What is required –
A faithful, complete copy of the entries below is required, with images removed.

-------- Data for processing

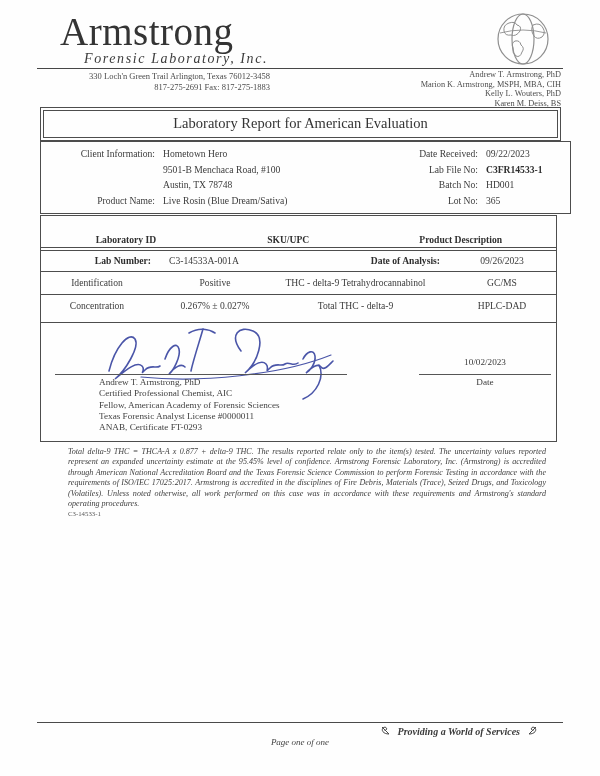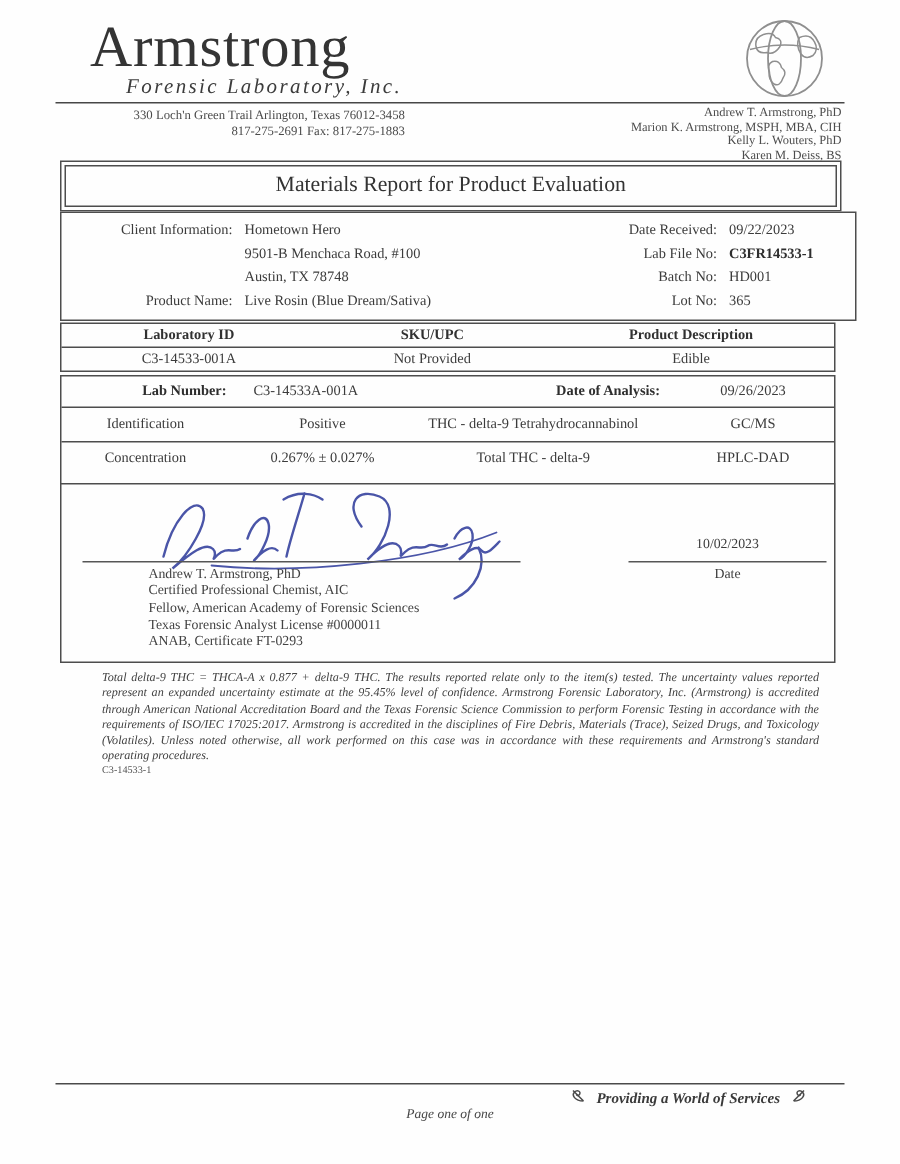"Materials Report for Product Evaluation" div.inner { text: Materials Report for Product -> Laboratory Report for American }
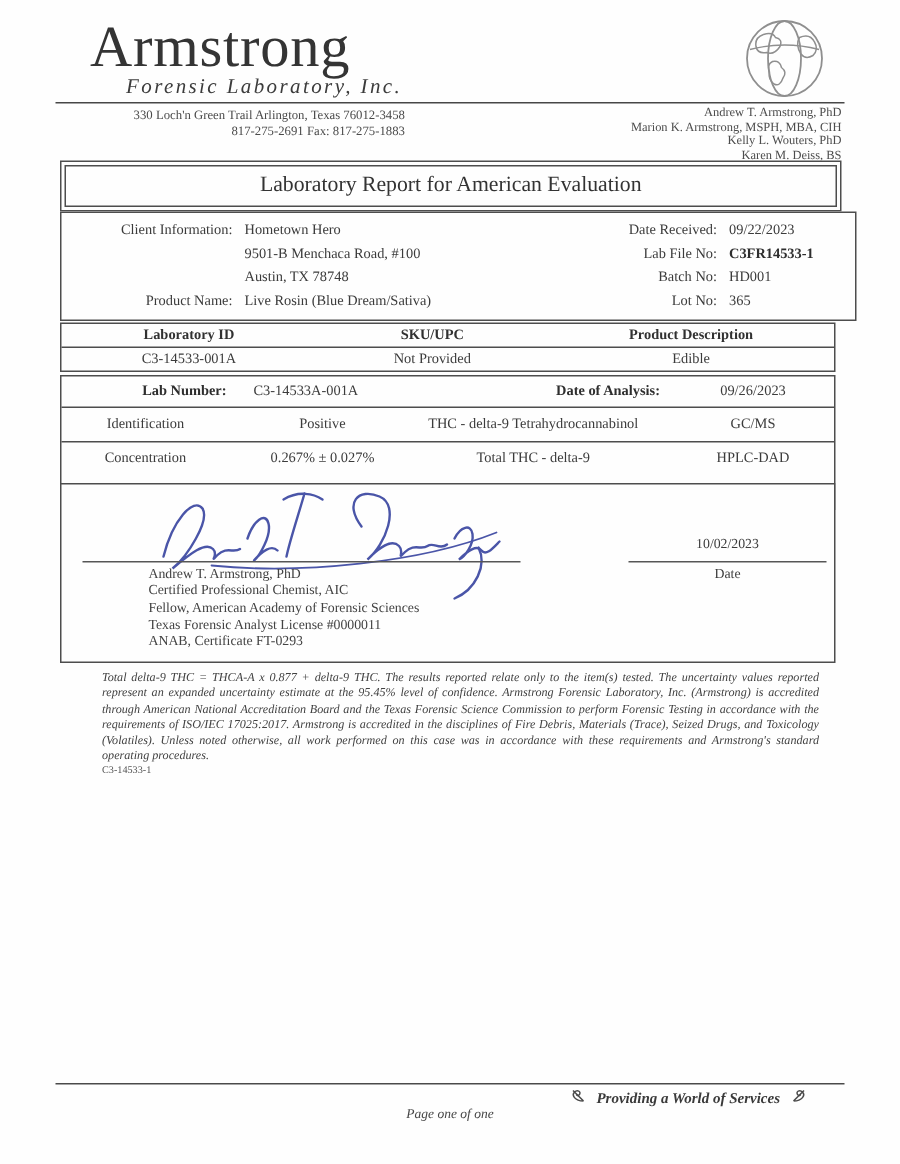"Laboratory ID" .t-row { margin-top: none -> 16px }
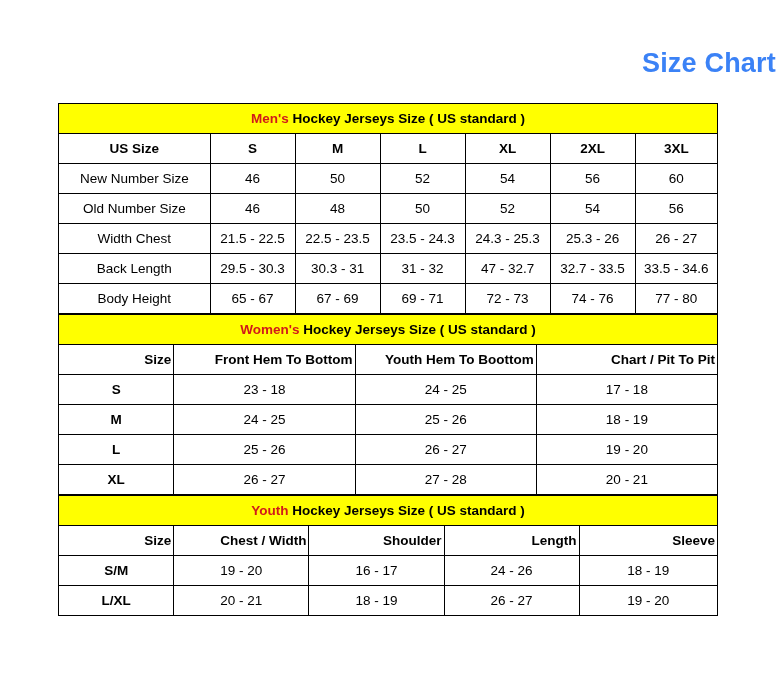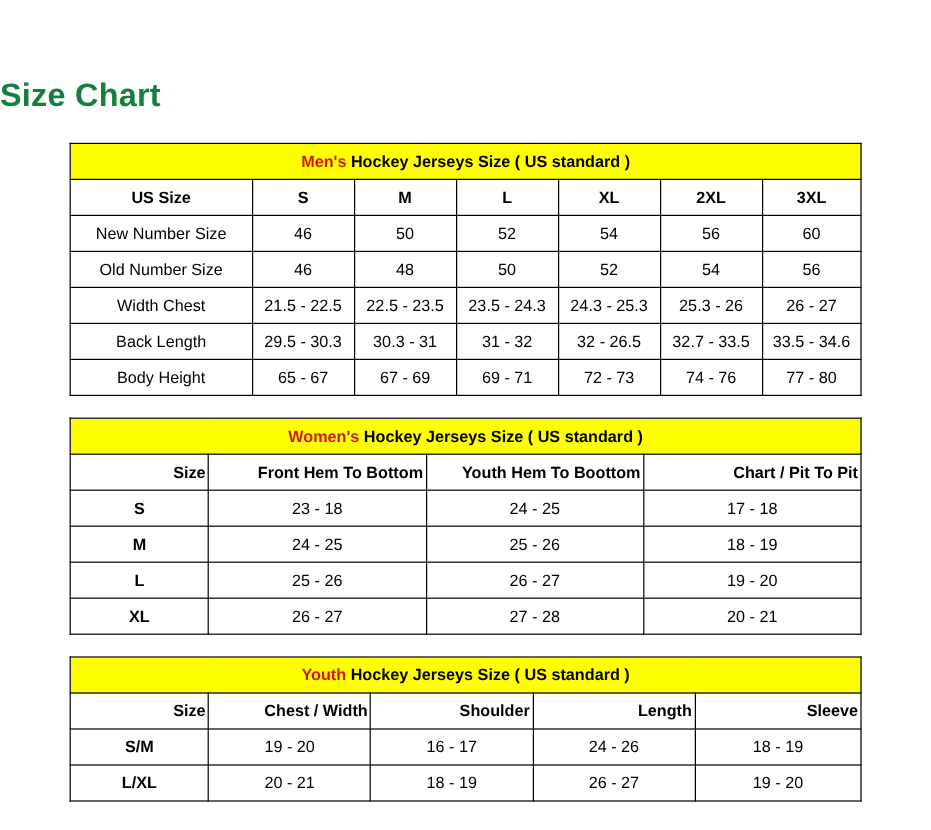"Size Chart" .title { color: #15803d -> #3b82f6; padding-top: 64px -> 48px; text-align: left -> right }
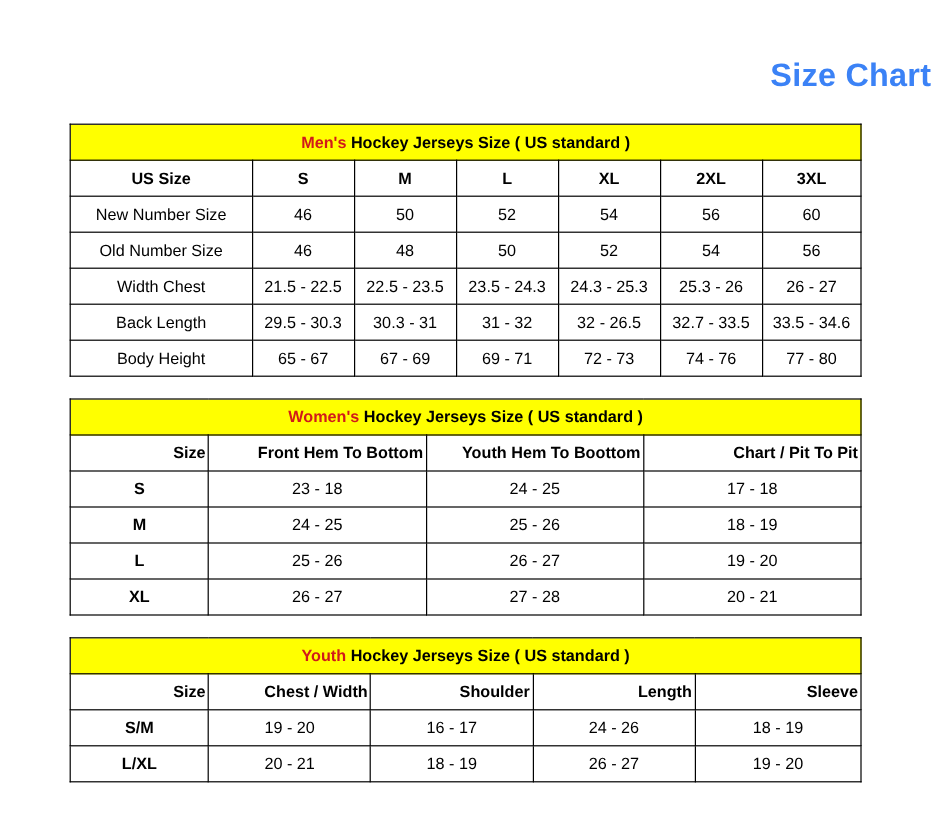"Men's Hockey Jerseys Size (" table.sizechart { margin-top: 18px -> none }
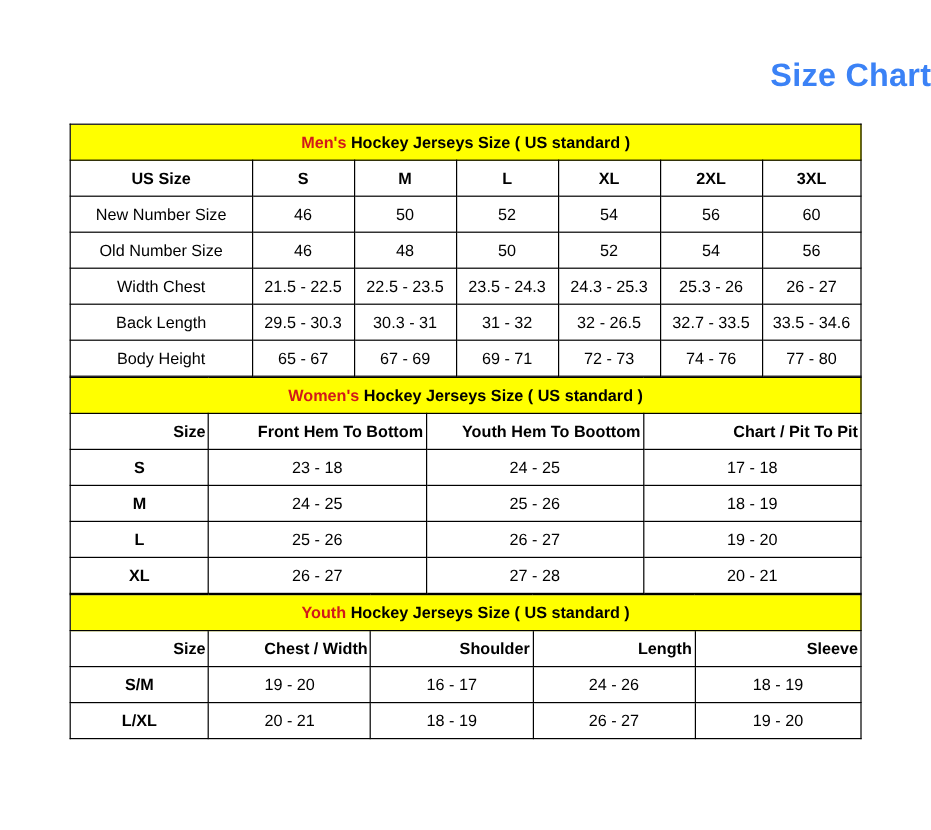"32 - 26.5" td { text: 32 - 26.5 -> 47 - 32.7 }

----------------

Your solution –
"Materials Report for Product Evaluation" div.inner { text: Materials Report for Product -> Laboratory Report for American }
"Laboratory ID" .t-row { margin-top: none -> 16px }
"Size Chart" .title { color: #15803d -> #3b82f6; padding-top: 64px -> 48px; text-align: left -> right }
"Men's Hockey Jerseys Size (" table.sizechart { margin-top: 18px -> none }
"32 - 26.5" td { text: 32 - 26.5 -> 47 - 32.7 }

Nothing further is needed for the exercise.